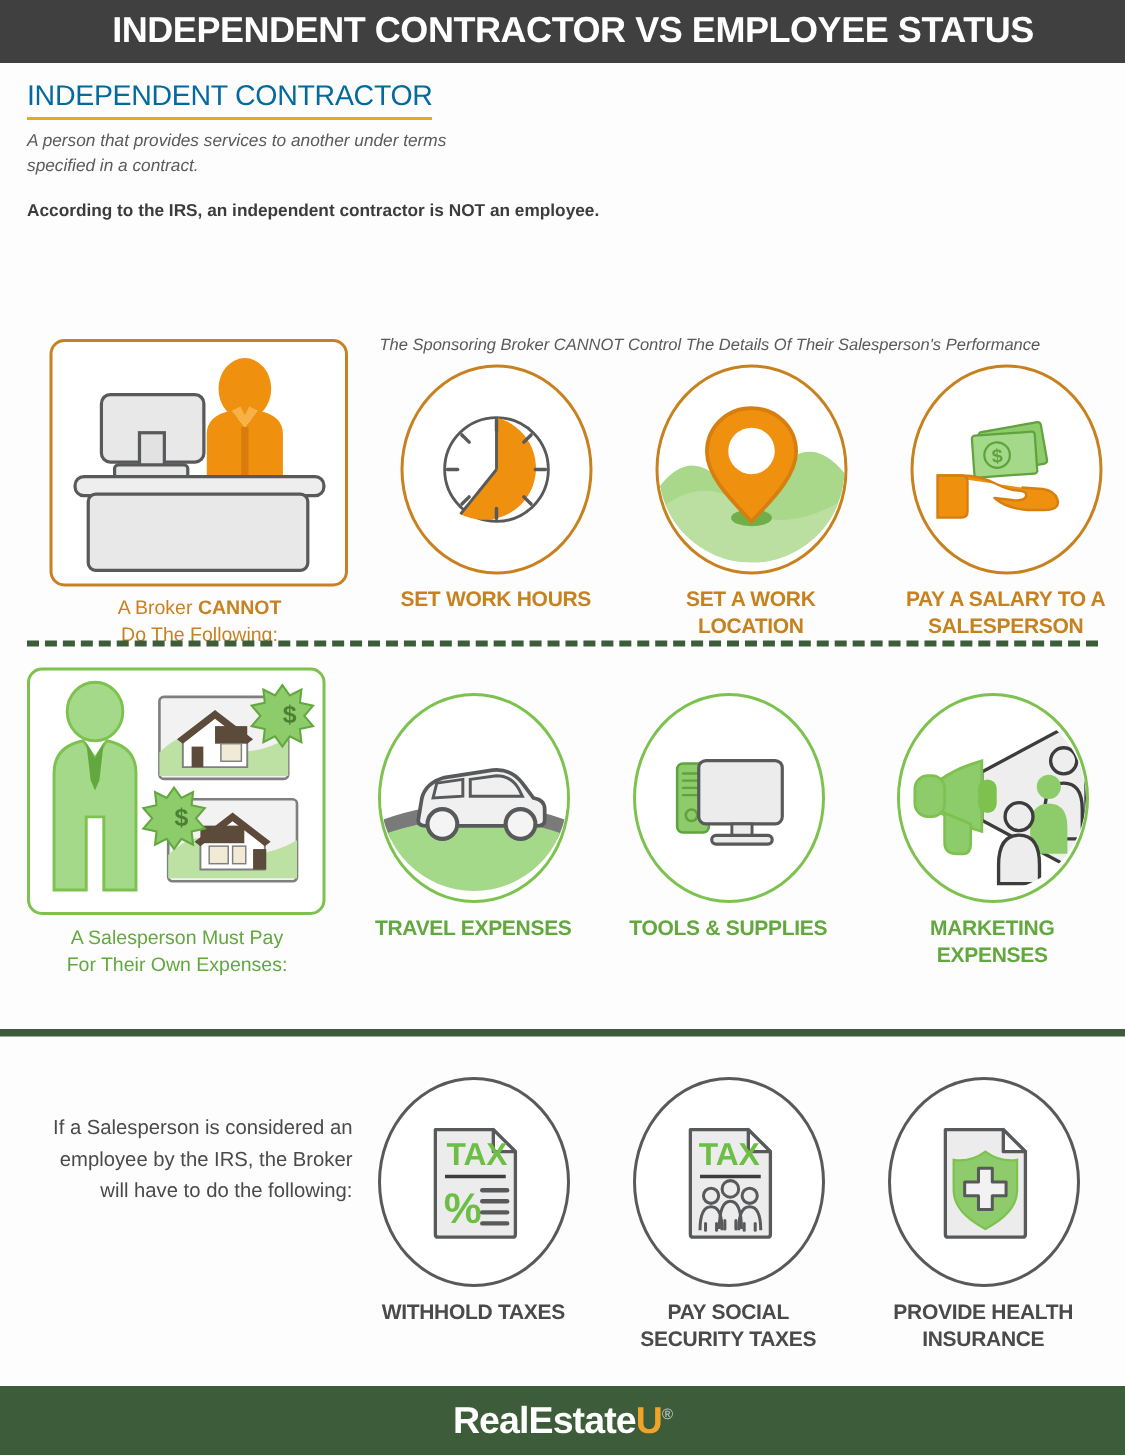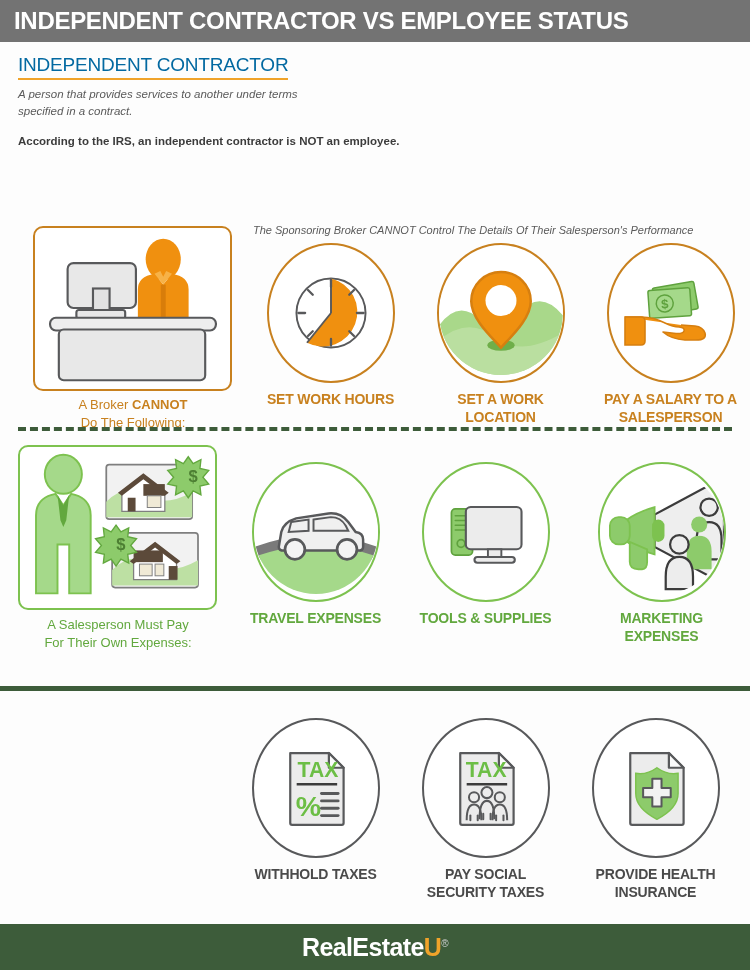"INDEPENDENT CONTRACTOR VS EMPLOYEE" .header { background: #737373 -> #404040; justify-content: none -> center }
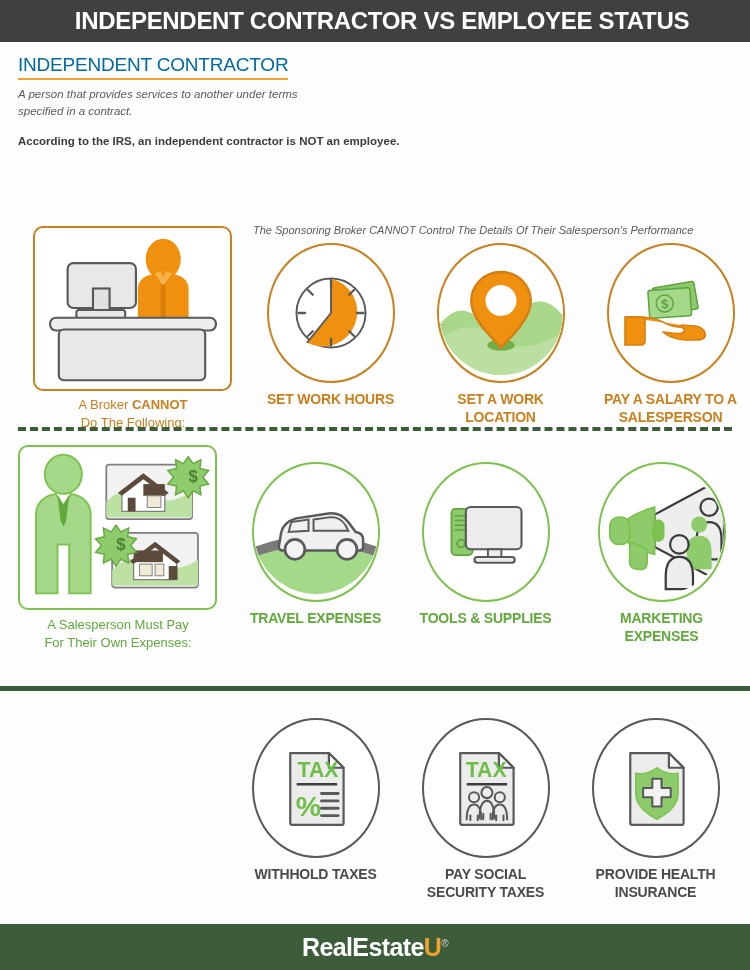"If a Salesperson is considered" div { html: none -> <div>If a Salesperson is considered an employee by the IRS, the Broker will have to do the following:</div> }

══════════════════════════════

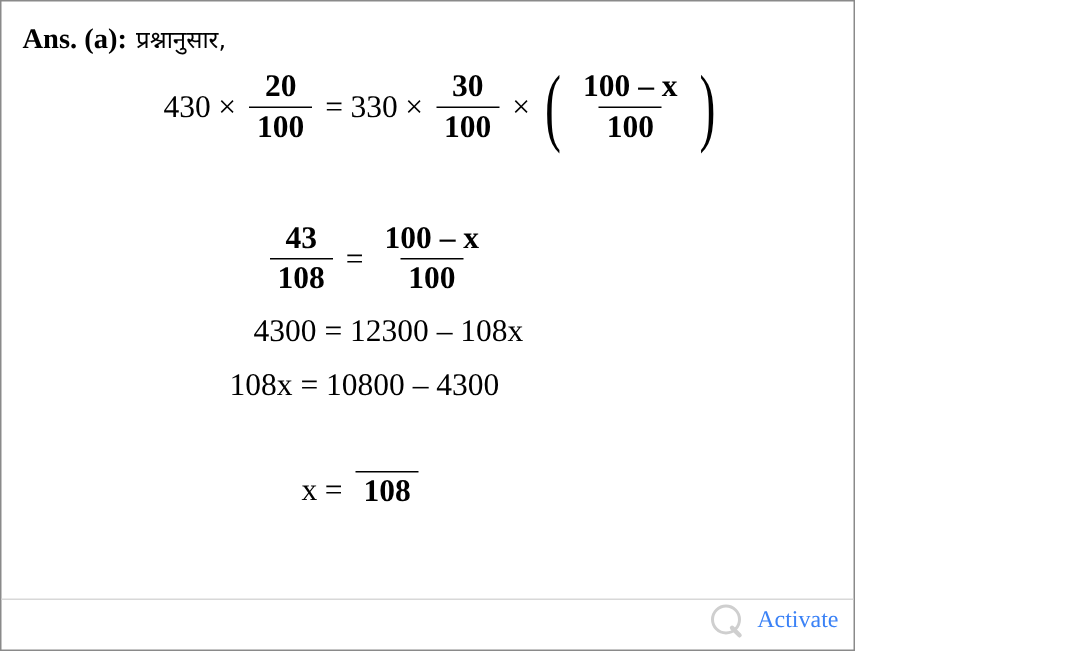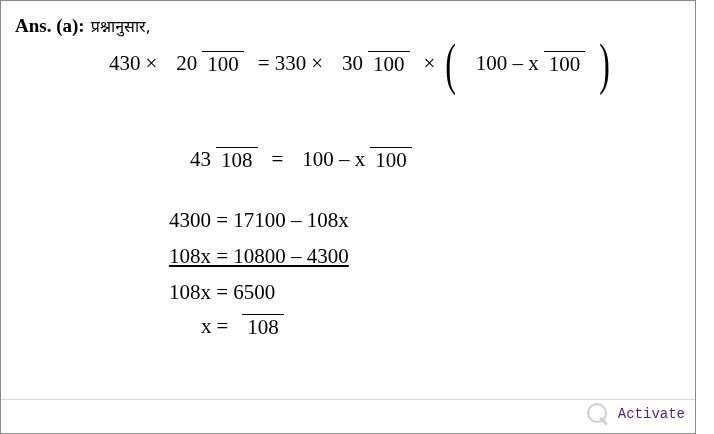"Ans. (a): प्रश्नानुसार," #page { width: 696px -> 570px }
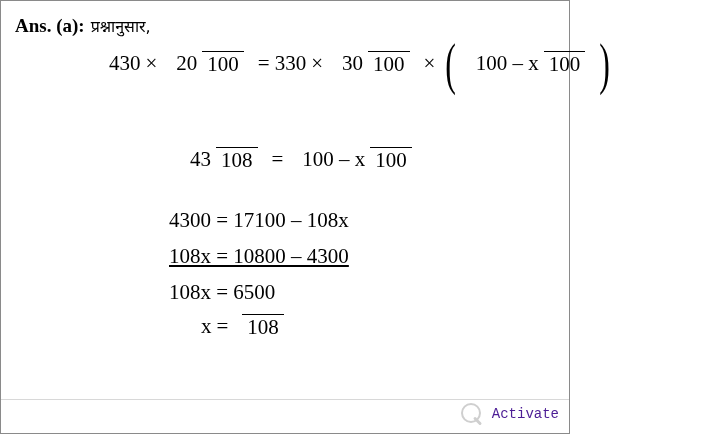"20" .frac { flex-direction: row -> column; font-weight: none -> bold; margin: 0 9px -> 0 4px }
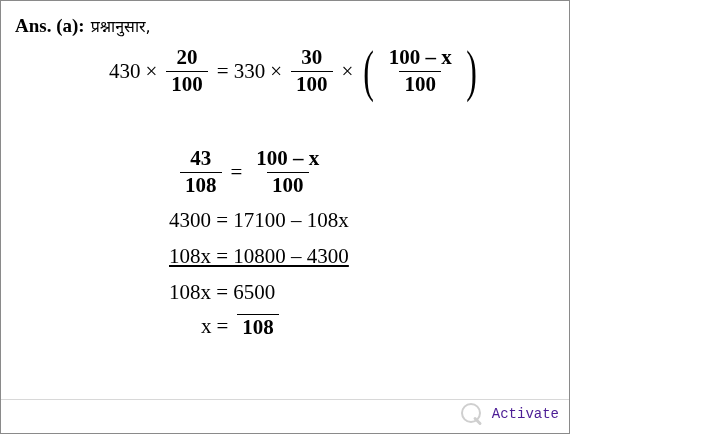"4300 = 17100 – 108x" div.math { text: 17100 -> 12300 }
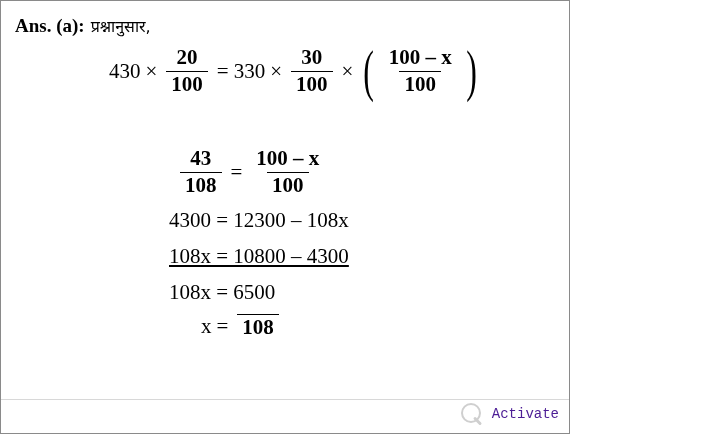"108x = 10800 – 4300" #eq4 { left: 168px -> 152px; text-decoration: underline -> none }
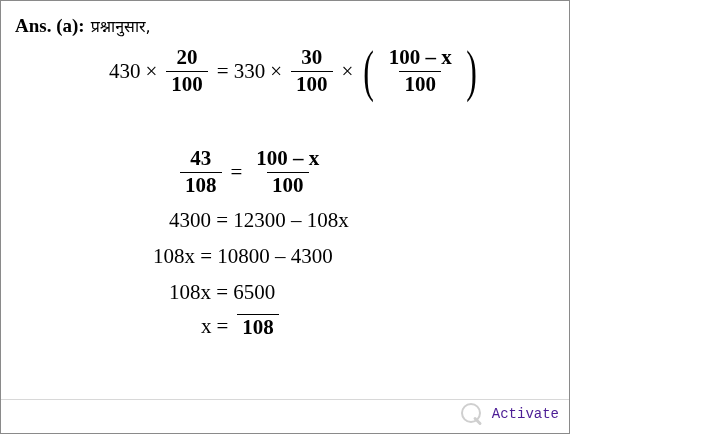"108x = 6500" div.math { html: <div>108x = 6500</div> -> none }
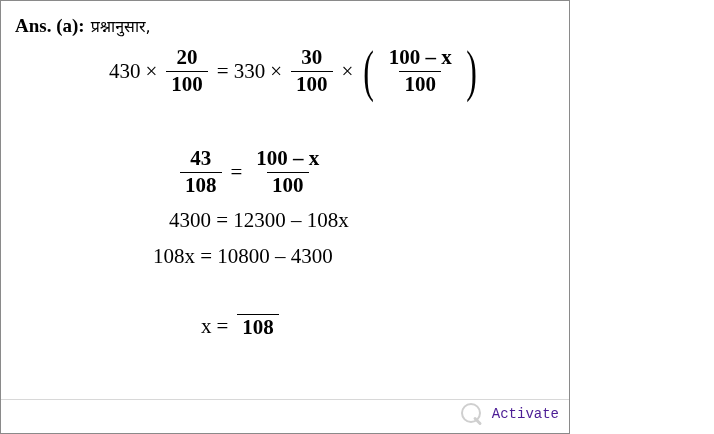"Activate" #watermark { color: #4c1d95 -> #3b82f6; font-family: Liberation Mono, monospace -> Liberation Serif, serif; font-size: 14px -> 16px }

══════════════════════════════

**About this task:** Nothing outside the stretch above, from the line with "background: #737373 ->" through the line with "html: none ->", is set down. Transcribe that stretch exactly, ends included, but not its pictures.

**Exercise result:**
"INDEPENDENT CONTRACTOR VS EMPLOYEE" .header { background: #737373 -> #404040; justify-content: none -> center }
"If a Salesperson is considered" div { html: none -> <div>If a Salesperson is considered an employee by the IRS, the Broker will have to do the following:</div> }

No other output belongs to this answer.